July 28, 2022

Simplifying Expressions - Definition, With Exponents, Examples

Algebraic expressions can be challenging for new students in their primary years of high school or college

Still, grasping how to deal with these equations is critical because it is foundational knowledge that will help them move on to higher math and advanced problems across different industries.

This article will share everything you must have to master simplifying expressions. We’ll learn the proponents of simplifying expressions and then verify our comprehension via some sample problems.

How Do You Simplify Expressions?

Before you can learn how to simplify expressions, you must learn what expressions are at their core.

In arithmetics, expressions are descriptions that have a minimum of two terms. These terms can contain variables, numbers, or both and can be linked through subtraction or addition.

For example, let’s take a look at the following expression.

8x + 2y - 3

This expression contains three terms; 8x, 2y, and 3. The first two terms contain both numbers (8 and 2) and variables (x and y).

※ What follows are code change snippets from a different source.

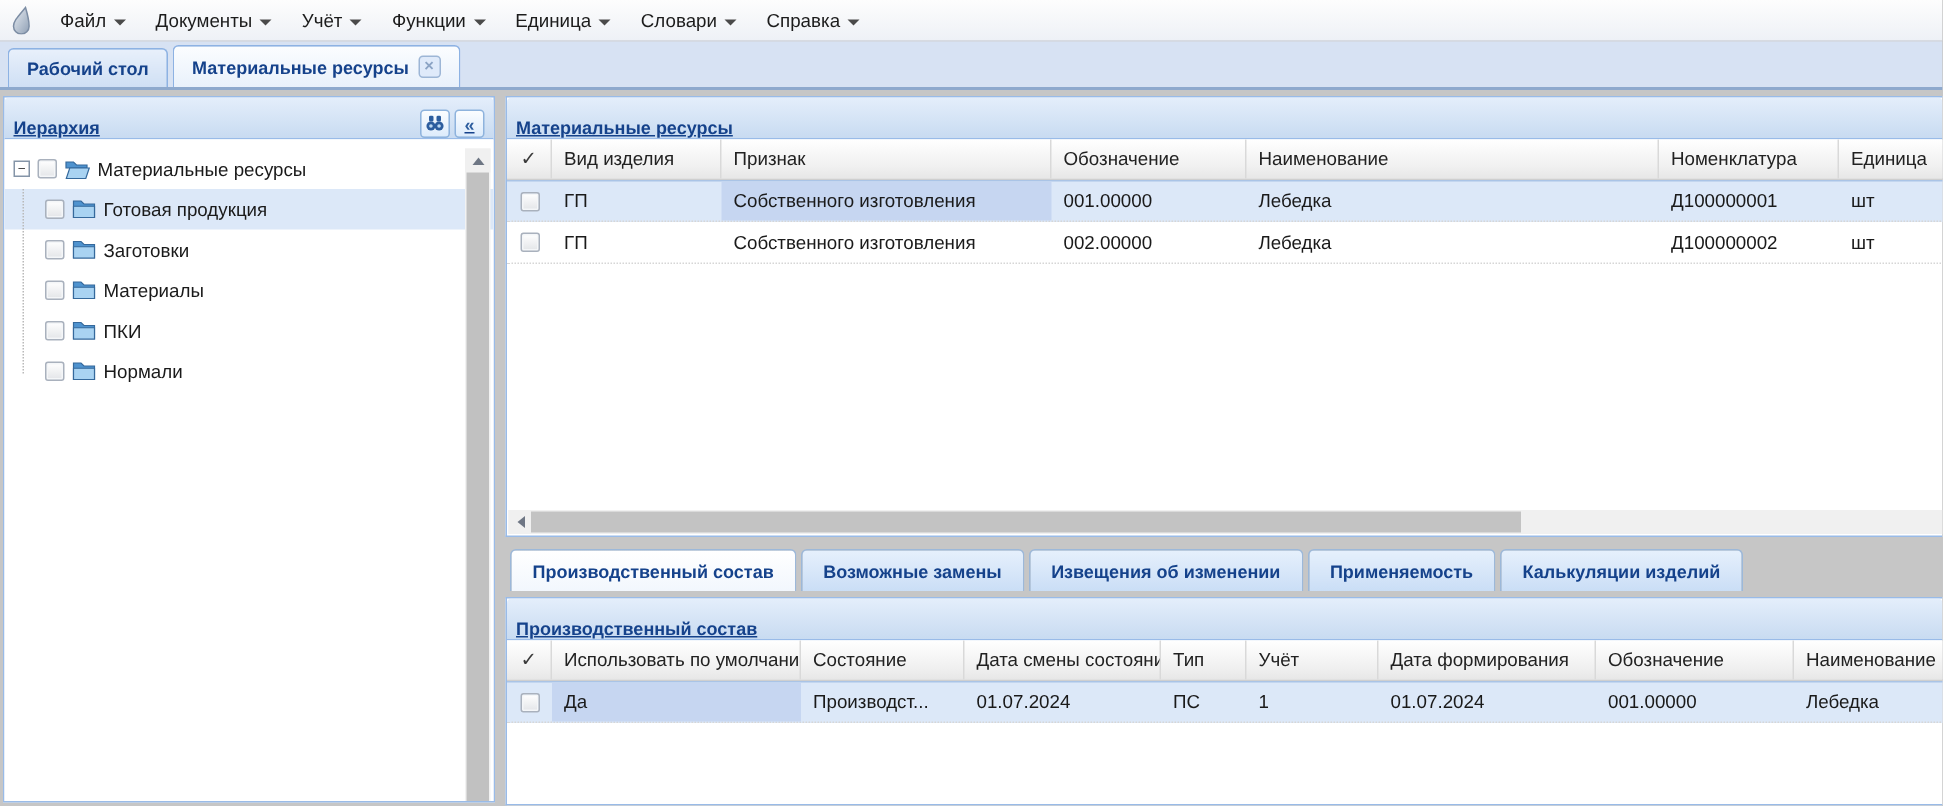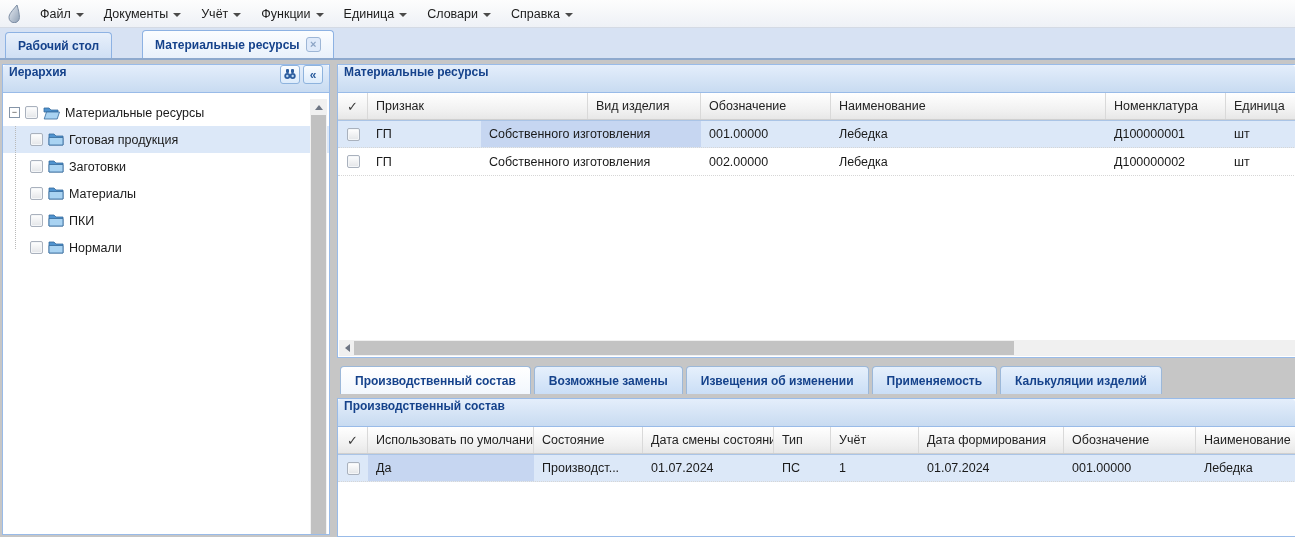--- a/index.html
+++ b/index.html
@@ -12,33 +12,33 @@
     background:linear-gradient(#fdfdfd,#eef1f6); border-bottom:1px solid #d4dae4;
     display:flex; align-items:center; }
   .logo { width:30px; display:flex; justify-content:center; align-items:center; }
   .menu-item { display:flex; align-items:center; gap:5px; padding:0 10px; height:100%;
     color:#1c1c1c; font-size:12.5px; cursor:default; }
   .caret { width:0; height:0; border-left:4px solid transparent; border-right:4px solid transparent;
     border-top:4px solid #4a4a4a; margin-top:2px; }
 
   
   .tabbar { position:absolute; left:0; top:28px; width:100%; height:32px;
-    background:#d7e2f3; border-bottom:2px solid #8ea9cd; display:flex; align-items:flex-end; padding-left:5px;gap:27px; }
+    background:#d7e2f3; border-bottom:2px solid #8ea9cd; display:flex; align-items:flex-end; padding-left:5px; }
   .mtab { height:26px; display:flex; align-items:center; gap:6px; padding:0 12px;
     border:1px solid #8db2e3; border-bottom:none; border-radius:4px 4px 0 0;
     font-weight:bold; color:#15428b; margin-right:3px; }
   .mtab.inactive { background:linear-gradient(#e8f0fb,#cfdff4); }
   .mtab.active { background:linear-gradient(#fbfdff,#e9f1fb); height:28px; }
   .close-btn { width:15px; height:15px; border:1px solid #9db6d6; border-radius:3px;
     background:#dfeafa; color:#8ba3c4; font-size:11px; line-height:12px; text-align:center; font-weight:bold; }
 
   
   .panel-hdr { height:28px; background:linear-gradient(#e4eefb,#c8dbf1);
-    border-bottom:1px solid #99bbe8; display:flex; align-items:flex-start; padding:0 6px;
-    color:#15428b; font-weight:bold; border-radius:3px 3px 0 0; }
+    border-bottom:1px solid #99bbe8; display:flex; align-items:flex-end; padding:0 6px;
+    color:#15428b; font-weight:bold; border-radius:3px 3px 0 0;text-decoration:underline; }
   .panel-hdr .title { flex:1; }
   .tool-btn { width:20px; height:19px; margin-left:3px; border:1px solid #8eb3dd; border-radius:3px;
     background:linear-gradient(#fbfdff,#dcebfb); display:flex; align-items:center; justify-content:center;
     color:#2c5d9e; font-weight:bold; font-size:12px; }
 
   .left-panel { position:absolute; left:2px; top:64px; width:328px; height:471px;
     border:1px solid #99bbe8; background:#fff; }
   .tree-body { position:absolute; left:0; top:28px; right:0; bottom:0; background:#fff; overflow:hidden; }
 
   
@@ -232,22 +232,22 @@
 
   <div class="top-panel">
     <div class="panel-hdr">
       <span class="title">Материальные ресурсы</span>
     </div>
     <div class="grid">
       <div class="ghead">
         <div class="gcell checkcell g1c0">
             <span class="checkmark">✓</span>
           </div>
+        <div class="gcell g1c1">Вид изделия</div>
         <div class="gcell g1c2">Признак</div>
-        <div class="gcell g1c1">Вид изделия</div>
         <div class="gcell g1c3">Обозначение</div>
         <div class="gcell g1c4">Наименование</div>
         <div class="gcell g1c5">Номенклатура</div>
         <div class="gcell g1c6">Единица</div>
       </div>
       <div class="grow selected">
         <div class="gcell checkcell g1c0">
             <span class="cb"></span>
           </div>
         <div class="gcell g1c1">ГП</div>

Expressions that include coefficients, variables, and occasionally constants, are also called polynomials.

Simplifying expressions is important because it opens up the possibility of grasping how to solve them. Expressions can be written in intricate ways, and without simplifying them, anyone will have a hard time trying to solve them, with more chance for error.

Of course, each expression vary in how they're simplified based on what terms they include, but there are general steps that apply to all rational expressions of real numbers, whether they are logarithms, square roots, etc.

These steps are called the PEMDAS rule, short for parenthesis, exponents, multiplication, division, addition, and subtraction. The PEMDAS rule shows us the order of operations for expressions.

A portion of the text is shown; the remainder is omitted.